Es bedeutet außerdem, dass ich mir seit Wochen Gedanken mache, ob ich vielleicht eine ernstere Krankheit habe, denn diese mit dem Riechen verbundenen Krankheiten können auf Nervenschädigungen hinweisen oder sind u.a. Symptome für Parkinson und Alzheimer.
Auf der Spezialambulanz musste ich schon mehrmals viele Fragebögen ausfüllen. Viele Fragen beziehen sich auf meine Lebensqualität: ob ich mich weniger mit Freundinnen treffe, weil ich nichts mehr rieche, oder das Haus weniger verlasse oder Partnerprobleme habe, unpünktlich geworden bin oder die Ausübung meines Berufes beeinträchtigt ist. Eine Frage ist, ob ich lieber wieder riechen als sehen und hören möchte. Viele Menschen mit dieser seltenen Krankheit werden depressiv, manche sind sogar Selbstmord-gefährdet.
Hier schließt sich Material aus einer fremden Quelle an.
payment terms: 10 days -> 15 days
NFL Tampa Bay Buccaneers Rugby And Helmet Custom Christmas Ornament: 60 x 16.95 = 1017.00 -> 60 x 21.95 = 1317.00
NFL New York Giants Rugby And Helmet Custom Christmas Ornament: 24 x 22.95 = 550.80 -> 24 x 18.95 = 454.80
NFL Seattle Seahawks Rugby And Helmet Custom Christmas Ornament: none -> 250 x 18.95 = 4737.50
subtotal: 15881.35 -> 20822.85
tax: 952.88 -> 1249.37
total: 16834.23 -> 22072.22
Nichts riechen und schmecken können ist für fast alle Menschen, denen ich davon erzähle, undenkbar. Wäre es für mich auch gewesen. Es gibt Momente, da möchte ich weinen. Manchmal bin ich fassungslos, dass das tatsächlich möglich ist, zum Beispiel, wenn ich an einer Flasche mit hochkonzentriertem Aromaöl schnuppere und es „passiert“ absolut nichts.
Meine Krankheit ist postviral, d.h. mit hoher Wahrscheinlichkeit verursacht durch ein Virus. Ich kann nichts dagegen tun, nur warten, sehr geduldig sein und inzwischen durch ein tägliches Riechtraining meinen Geruchssinn trainieren.
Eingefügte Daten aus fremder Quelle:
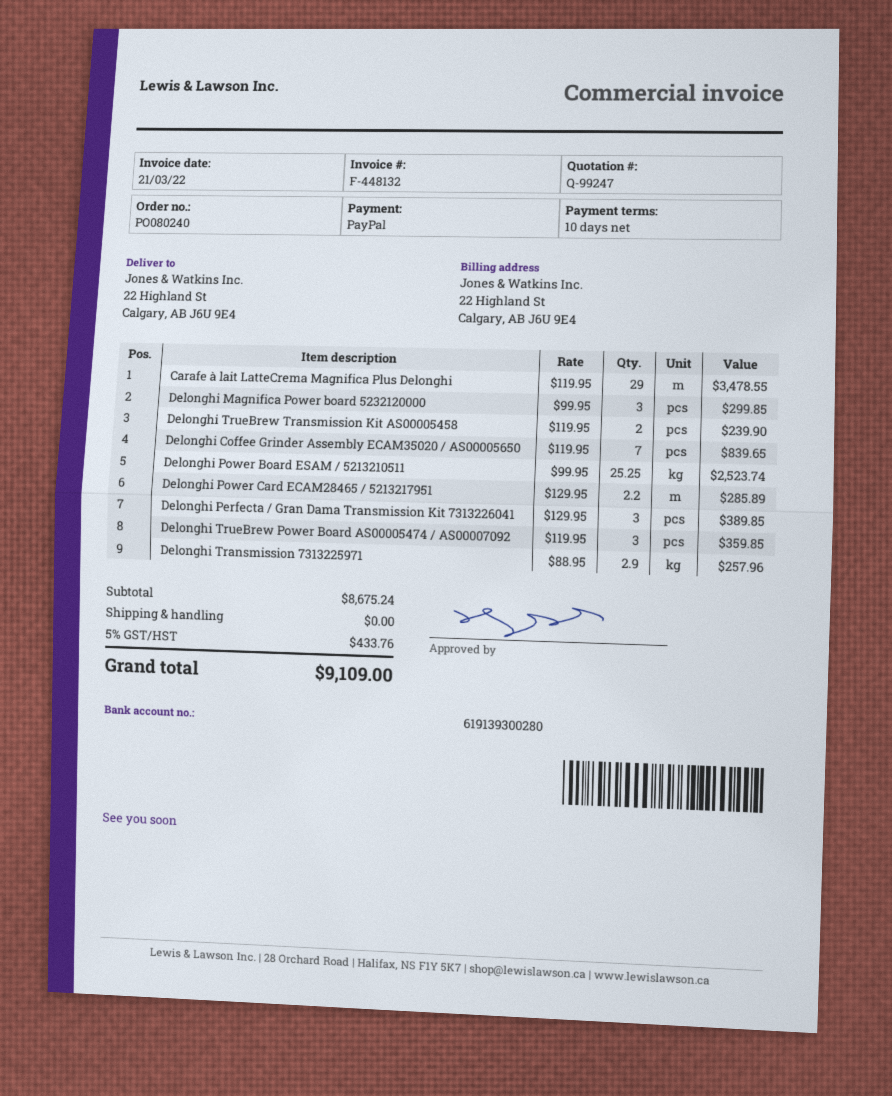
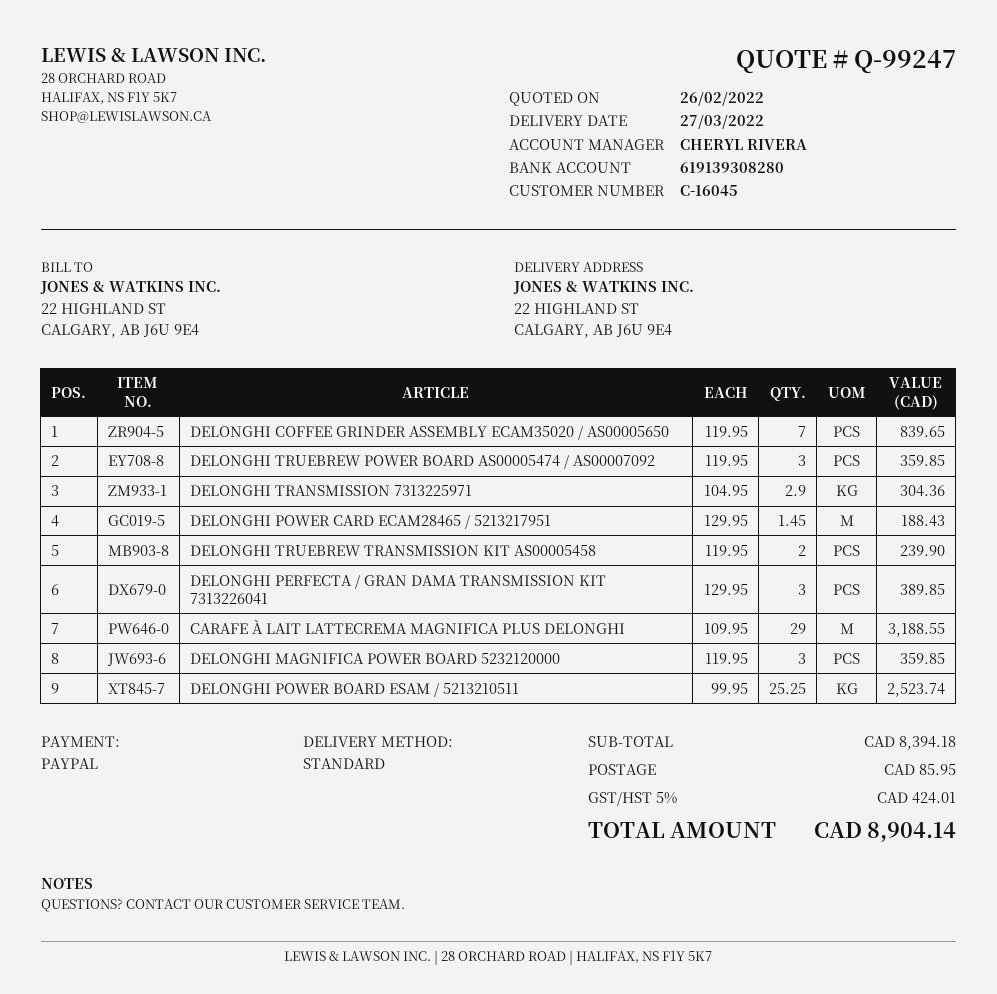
bank account: 619139300280 -> 619139308280
Carafe à lait LatteCrema Magnifica Plus Delonghi: 29 x 119.95 = 3478.55 -> 29 x 109.95 = 3188.55
Delonghi Magnifica Power board 5232120000: 3 x 99.95 = 299.85 -> 3 x 119.95 = 359.85
Delonghi Power Card ECAM28465 / 5213217951: 2.2 x 129.95 = 285.89 -> 1.45 x 129.95 = 188.43
Delonghi Transmission 7313225971: 2.9 x 88.95 = 257.96 -> 2.9 x 104.95 = 304.36
subtotal: 8675.24 -> 8394.18
shipping: 0.00 -> 85.95
tax: 5% = 433.76 -> 5% = 424.01
total: 9109.00 -> 8904.14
Ich freue mich über jeden kleinen Fortschritt. Ich erkenne salzig, süß, sauer und bitter. Ich nehme süße Sachen als „vanillig“ wahr und Zitrone als deutlich säuerlich. Ich schmecke Speisen mit Trüffel(öl). (Und Trüffel schmeckt auch wirklich nach Trüffel!). Es gibt Momente, an denen ich für eine Millisekunde einen Hauch von etwas rieche, so wie es riechen soll (vor kurzem war das zum Beispiel Essig, mein geliebter Thymian und ein frisch gemähter Rasen in einem Park). Ich kann viele andere meiner Lieblingsspeisen noch immer mit Genuss essen – weil ich aus der Erinnerung Geschmäcker abrufen kann.
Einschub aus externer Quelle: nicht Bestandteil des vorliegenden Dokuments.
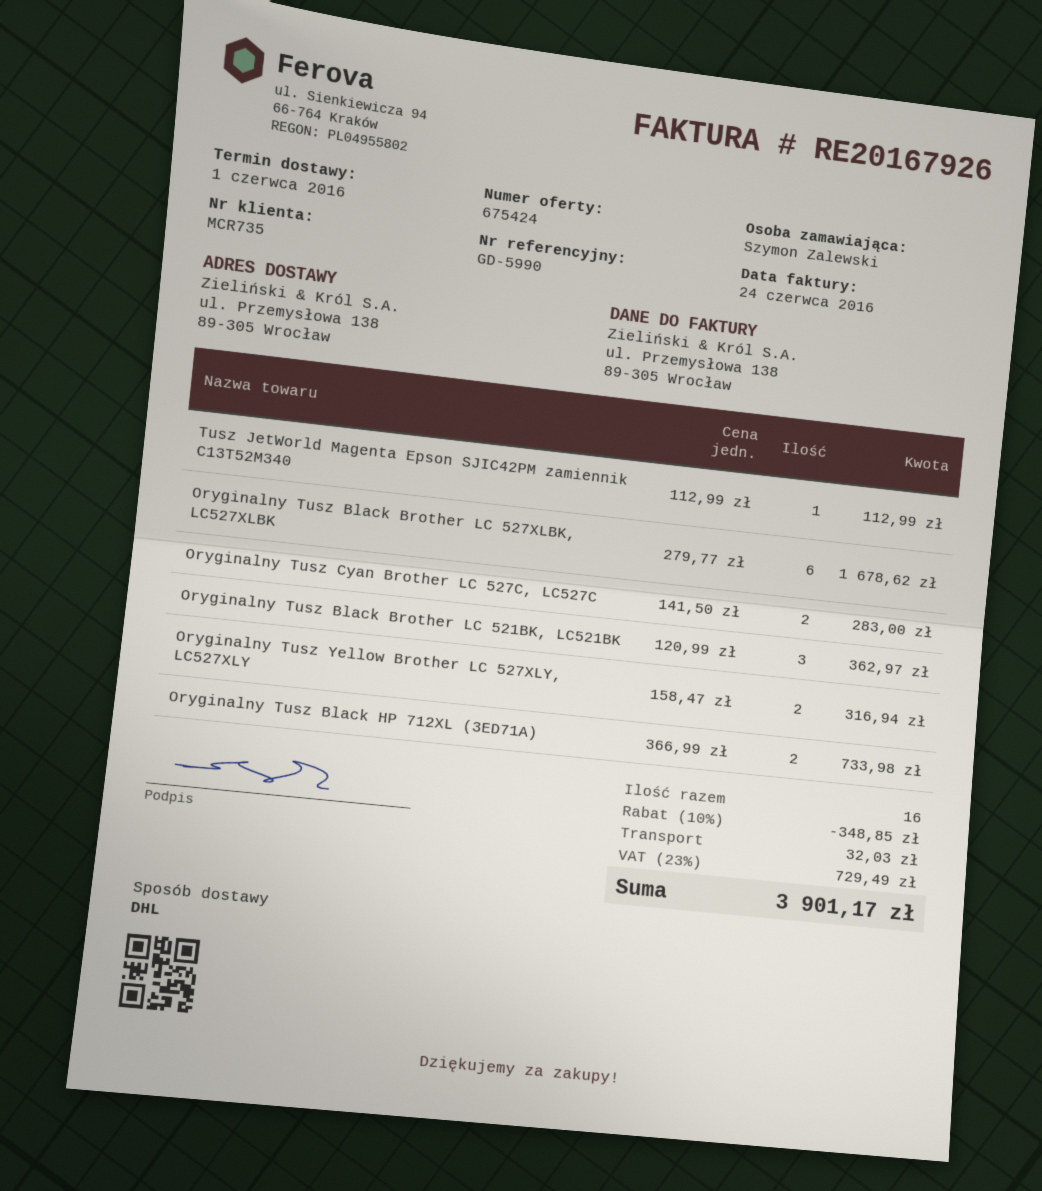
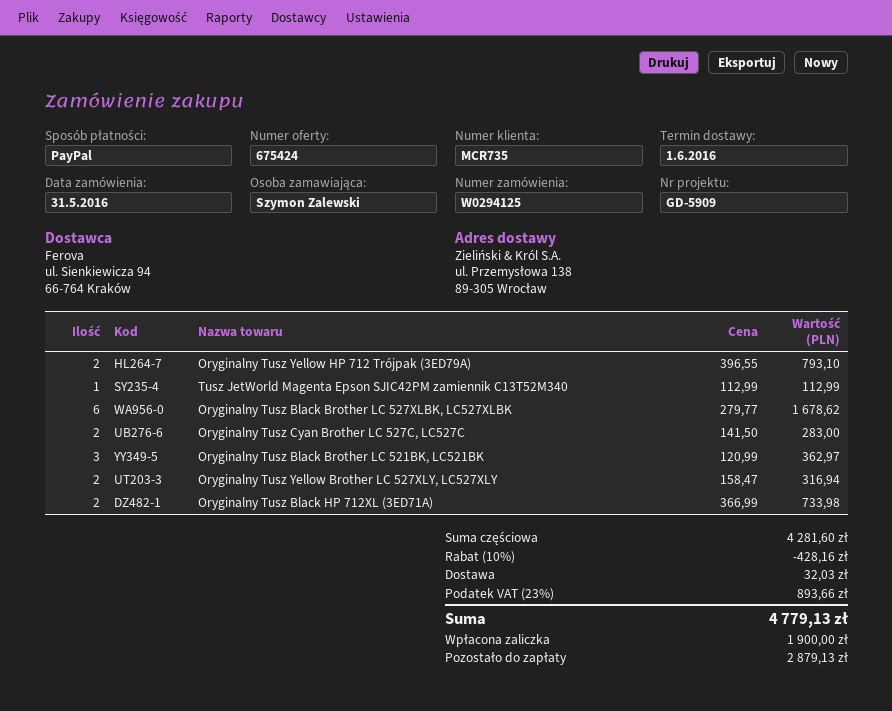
reference: GD-5990 -> GD-5909
Oryginalny Tusz Yellow HP 712 Trójpak (3ED79A): none -> 2 x 396.55 = 793.10
discount: 10% = 348.85 -> 10% = 428.16
tax: 23% = 729.49 -> 23% = 893.66
total: 3901.17 -> 4779.13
Ich bin noch dankbarer als sonst, dass ich sehen und hören und fühlen kann. Ich schmecke den salzigen Geruch von Meer nicht mehr, aber ich fühle ihn. Ich rieche die Blumenwiese in meinem Garten nicht mehr, aber ich spüre die wohltuende Wirkung, wenn ich drüber spaziere. Ich mache mir sehr viele Gedanken, wovon oder von wem ich die „Nase voll“ habe und was ich in einem metaphorischen Sinn nicht riechen kann und warum. Ich bin mit mir selbst und meinem Leben viel achtsamer und aufmerksamer geworden.
Und ich bin zuversichtlich, dass alles gut wird. Ich freue mich schon auf den Tag, an dem ich wieder meine Nase in den Blütenkelch einer Blume stecken und deren Duft einsaugen kann oder mit Freunden eine Weinverkostung genießen darf oder mir das Wasser im Mund zusammenläuft beim Aroma eines frischgebackenen Kuchens.
Wenn Euch jemand irgendwann mal erzählt, dass er oder sie eine Frau auf der Straße gesehen hat, die beim Aufklauben eines Hundehaufens mit dem Gacki-Sacki in Jubel ausgebrochen ist … das bin dann wahrscheinlich ich, mit wiedergewonnenem Geruchs- und Geschmackssinn.
26. April 2019
Nachtrag:
Das Foto dieses Beitrages ist am AKH entstanden. Es zeigt Utensilien für die Tests und Studien. Man schnuppert an rund 100 sogenannten Riechstiften und sagt, ob und was man riecht und ob Unterschiede zwischen den Stiften „erriechbar“ sind. Anstrengender sind die Geschmackstests. Zuletzt habe ich 27 Tabletten gelutscht und nur 4 Geschmäcker tatsächlich erkannt. Mit 16 Papierstreifen zum Lutschen wurde getestet, ob ich salzig, süß, sauer und bitter erkenne.
Im Übrigen gibt es neben der Kakosmie auch eine Krankheit namens „Euosmie“ – da werden Gerüche fälschlich als angenehm empfunden. Wie das sein muss, überlasse ich jetzt aber Eurer Phantasie. 😉
Der Begriff „Kakosmie“ wird eigentlich nicht mehr verwendet, hat mir die Studienleiterin erklärt, nur noch „Parosmie“.